* _Data listing_:
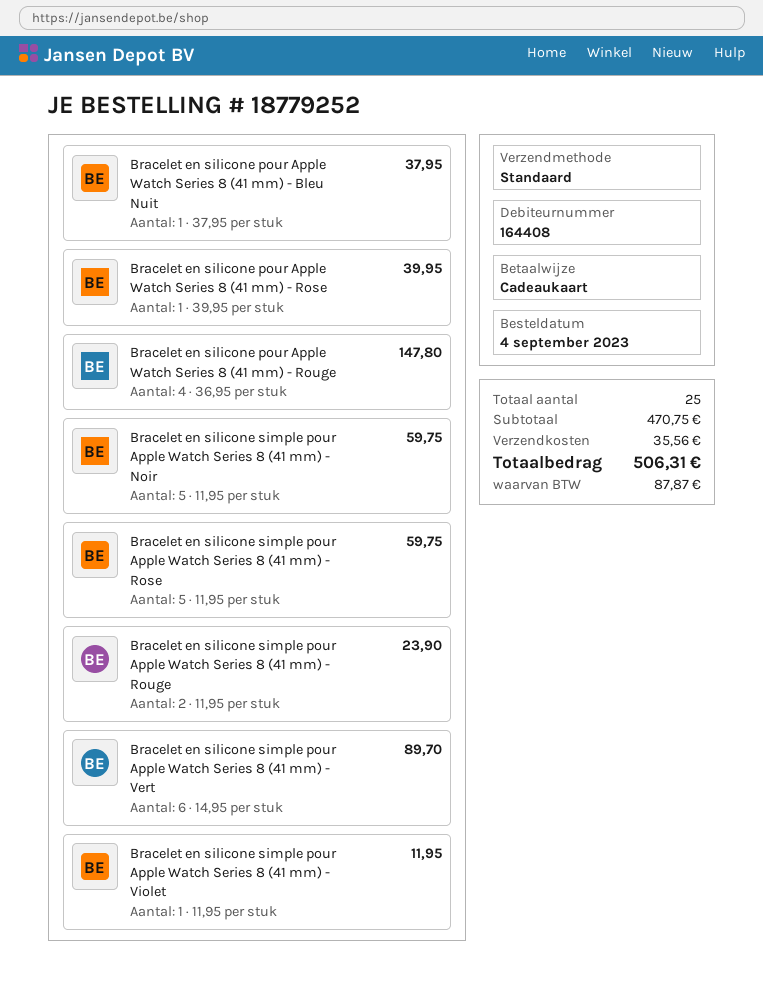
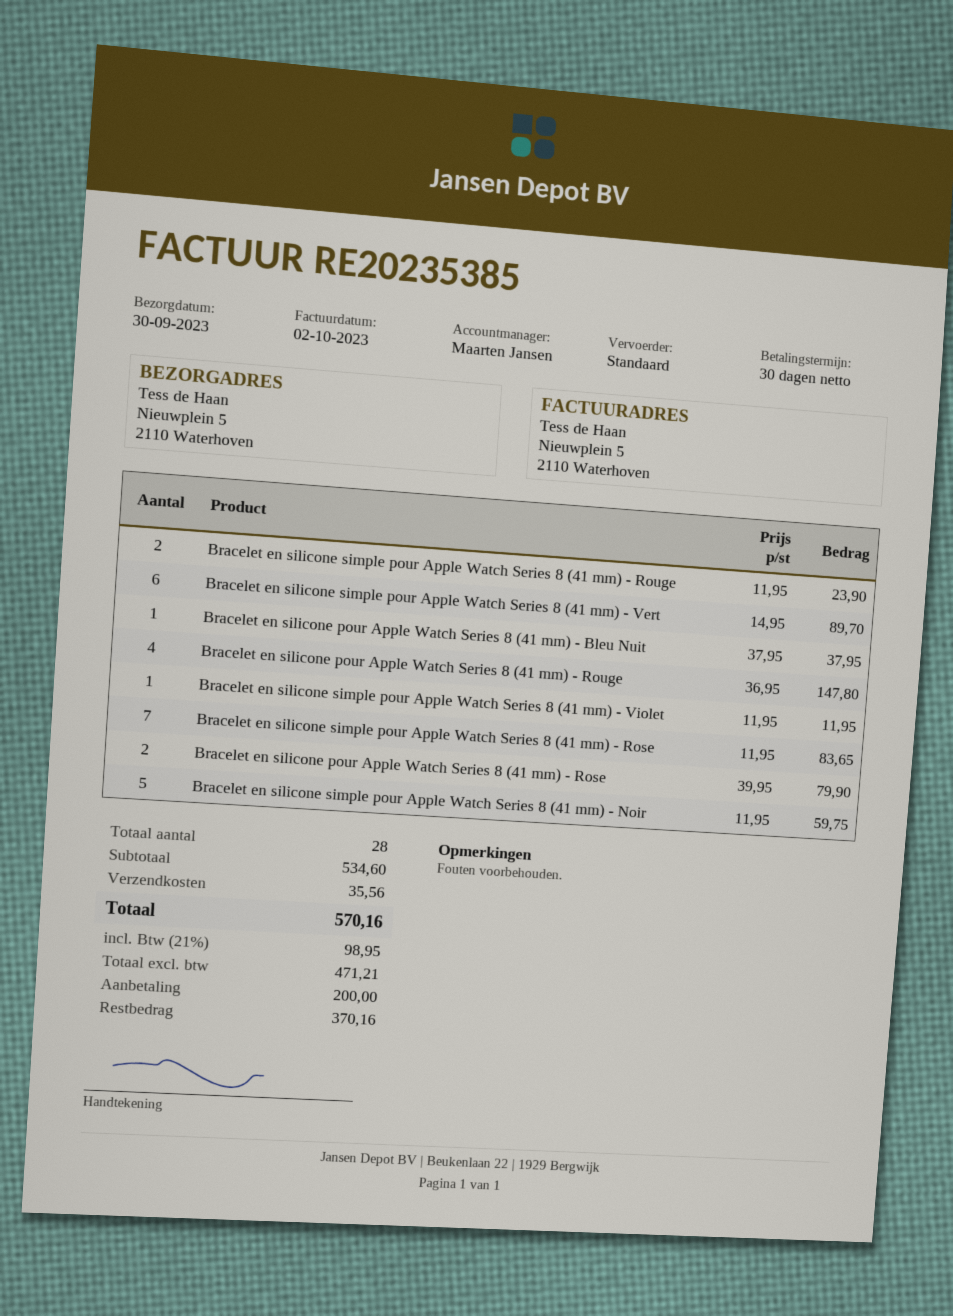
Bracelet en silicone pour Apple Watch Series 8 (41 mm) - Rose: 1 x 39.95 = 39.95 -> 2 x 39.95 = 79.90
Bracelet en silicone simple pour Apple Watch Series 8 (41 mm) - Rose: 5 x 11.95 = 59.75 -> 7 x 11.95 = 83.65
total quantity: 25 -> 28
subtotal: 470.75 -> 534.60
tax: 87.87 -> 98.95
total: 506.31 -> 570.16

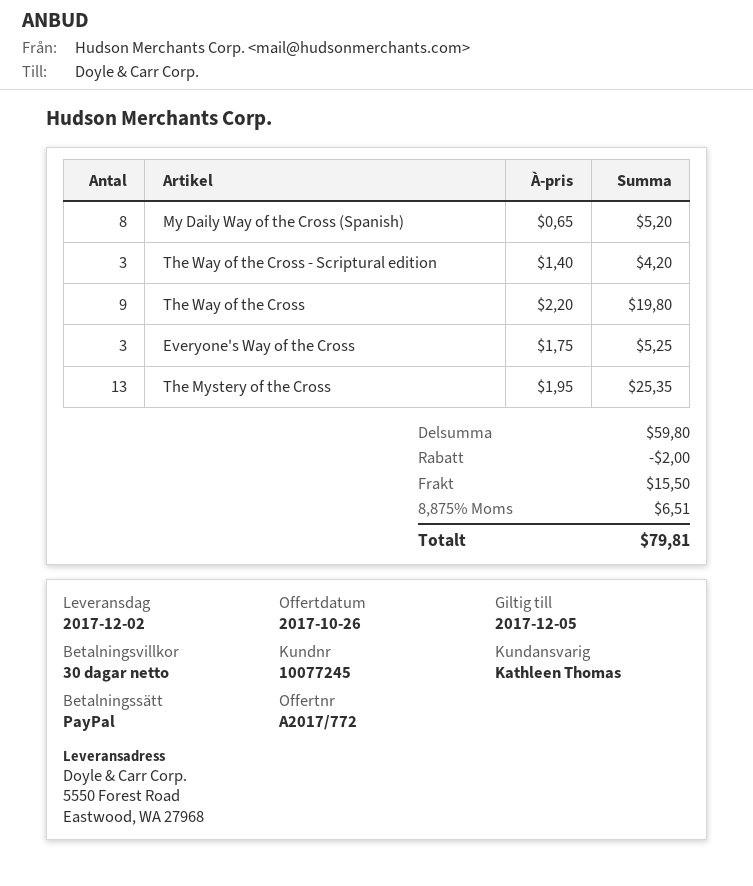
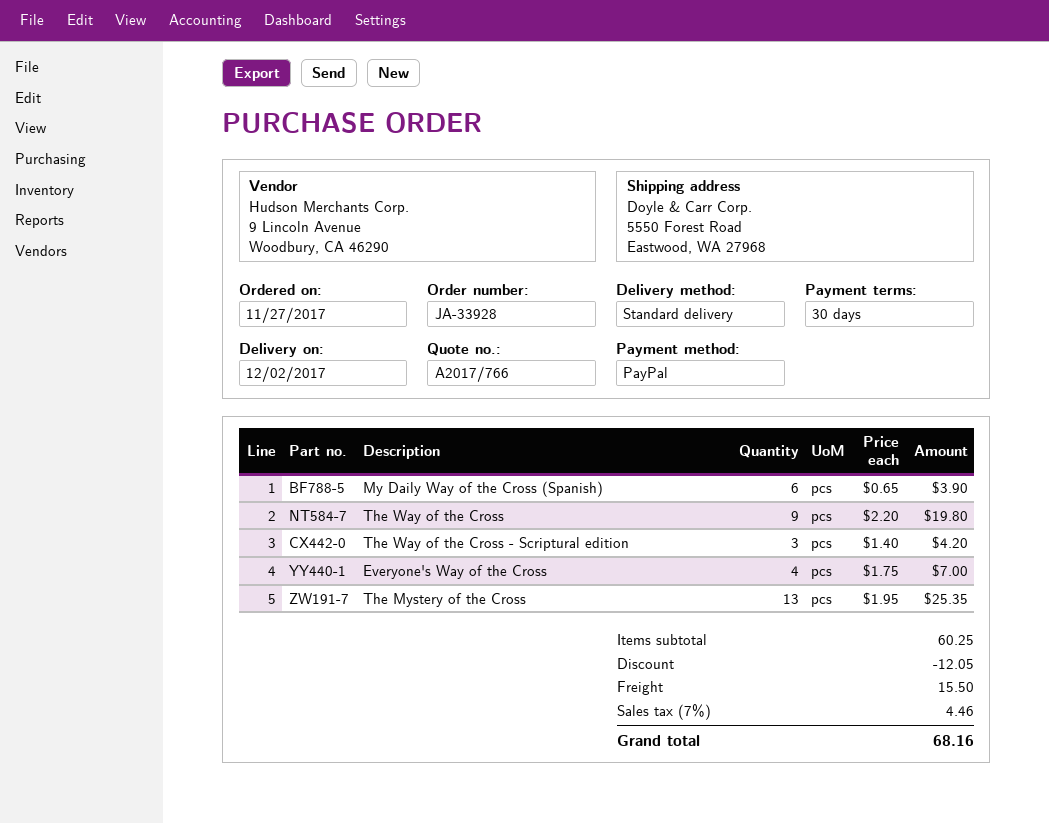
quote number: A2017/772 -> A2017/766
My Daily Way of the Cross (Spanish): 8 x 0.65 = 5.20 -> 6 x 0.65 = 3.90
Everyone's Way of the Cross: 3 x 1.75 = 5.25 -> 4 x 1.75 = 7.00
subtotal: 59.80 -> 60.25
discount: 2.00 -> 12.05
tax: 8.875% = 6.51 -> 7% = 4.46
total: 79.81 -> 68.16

* _Exercise brief_: Pictures are to be dropped, and the remaining data set down exactly.

* _Answer to this problem_:
Bracelet en silicone pour Apple Watch Series 8 (41 mm) - Rose: 1 x 39.95 = 39.95 -> 2 x 39.95 = 79.90
Bracelet en silicone simple pour Apple Watch Series 8 (41 mm) - Rose: 5 x 11.95 = 59.75 -> 7 x 11.95 = 83.65
total quantity: 25 -> 28
subtotal: 470.75 -> 534.60
tax: 87.87 -> 98.95
total: 506.31 -> 570.16

quote number: A2017/772 -> A2017/766
My Daily Way of the Cross (Spanish): 8 x 0.65 = 5.20 -> 6 x 0.65 = 3.90
Everyone's Way of the Cross: 3 x 1.75 = 5.25 -> 4 x 1.75 = 7.00
subtotal: 59.80 -> 60.25
discount: 2.00 -> 12.05
tax: 8.875% = 6.51 -> 7% = 4.46
total: 79.81 -> 68.16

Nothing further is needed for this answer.